Preliminary clinical trials in humans have shown that it is unlikely to be a "miracle pill" for cancer and more research is necessary before any definitive conclusions about efficacy can be reached. A 2010 review of 33 years of research on vitamin C to treat cancer stated "we have to conclude that we still do not know whether Vitamin C has any clinically significant antitumor activity. Nor do we know which histological types of cancers, if any, are susceptible to this agent. Finally, we don't know what the recommended dose of Vitamin C is, if there is indeed such a dose, that can produce an anti-tumor response." Recent studies show that vitamin C has the potential to be a potent anti-cancer agent when administered intravenously and in high doses (high-dose IVC), but these are primary research studies not confirmed by other researchers.

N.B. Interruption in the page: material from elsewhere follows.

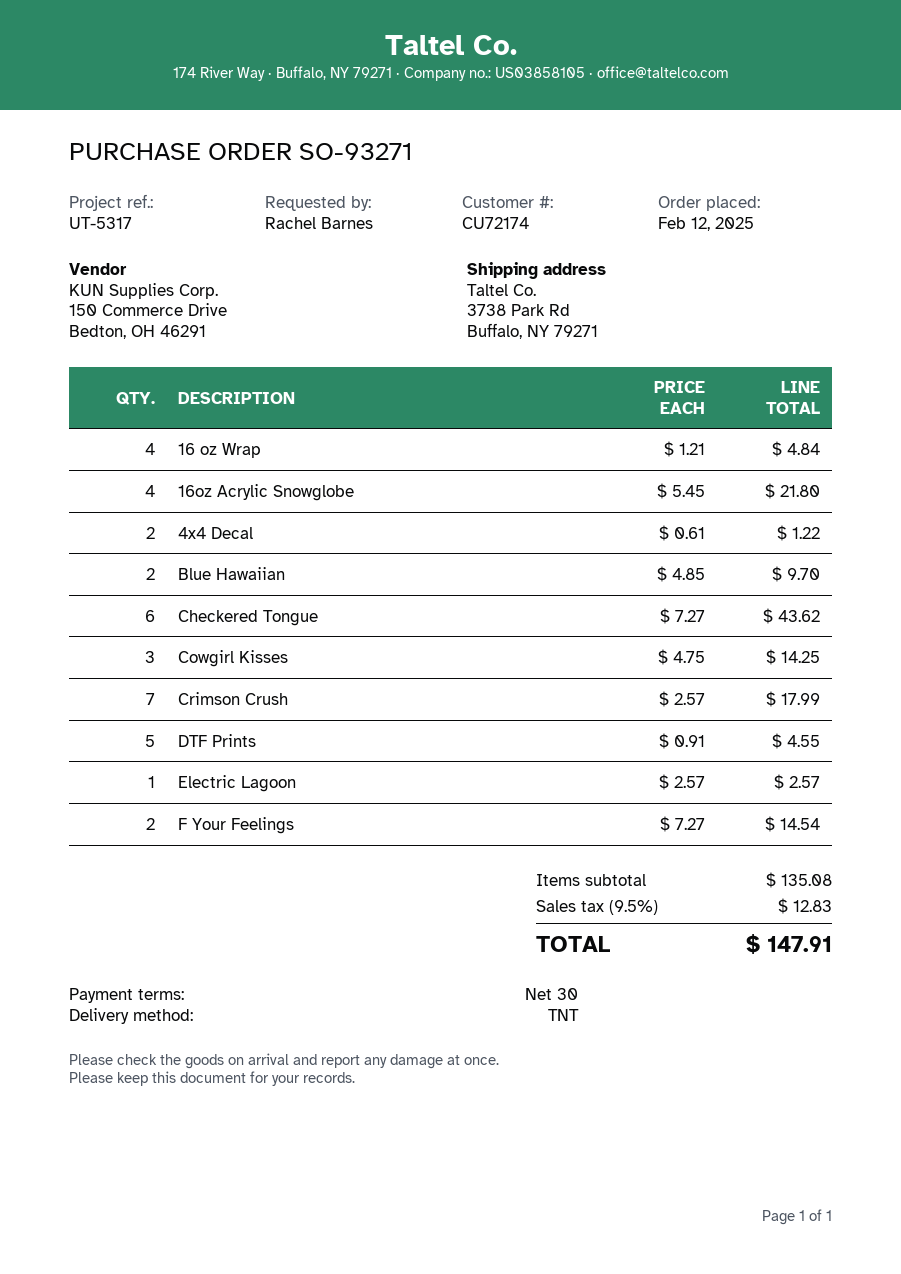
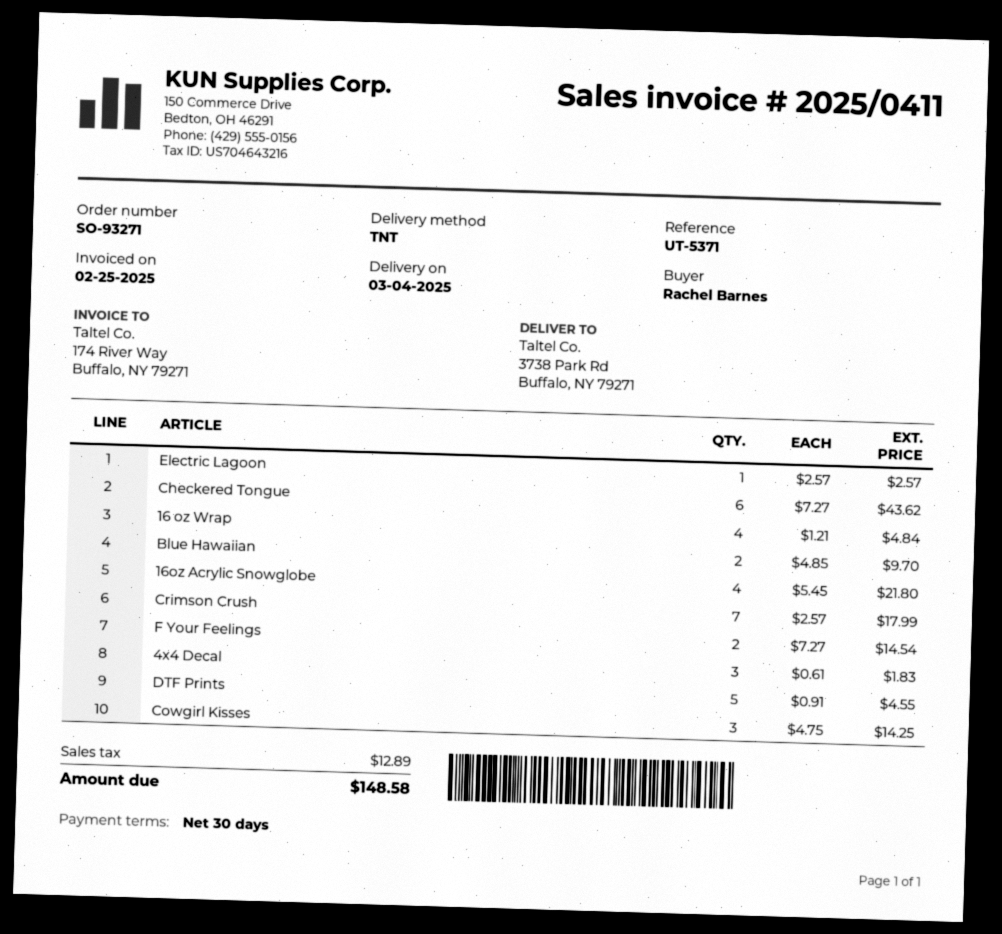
reference: UT-5317 -> UT-5371
4x4 Decal: 2 x 0.61 = 1.22 -> 3 x 0.61 = 1.83
tax: 12.83 -> 12.89
total: 147.91 -> 148.58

The American Cancer Society has stated, "Although high doses of vitamin C have been suggested as a cancer treatment, the available evidence from clinical trials has not shown any benefit."

===Burns===
One clinical trial used high intravenous doses of vitamin C (66 mg/kg/hour for 24 hours, for a total dose of around 110 grams) after severe burn injury, but despite being described as promising, it has not been replicated by independent institutions and thus is not a widely accepted treatment. Based on that study, the American Burn Association (ABA) considers high-dose ascorbic acid an option to be considered for adjuvant therapy in addition to the more accepted standard treatments.

===Cardiac effects===
Atrial fibrillation (AF) is a common cardiac rhythm disturbance associated with oxidative stress. Four meta-analyses have concluded that there is strong evidence that consuming 1–2 g/day of vitamin C before and after cardiac operations can decrease the risk of post-operative AF. However, five randomized studies did not find any such benefit in the United States, so that the benefit was restricted to less wealthy countries.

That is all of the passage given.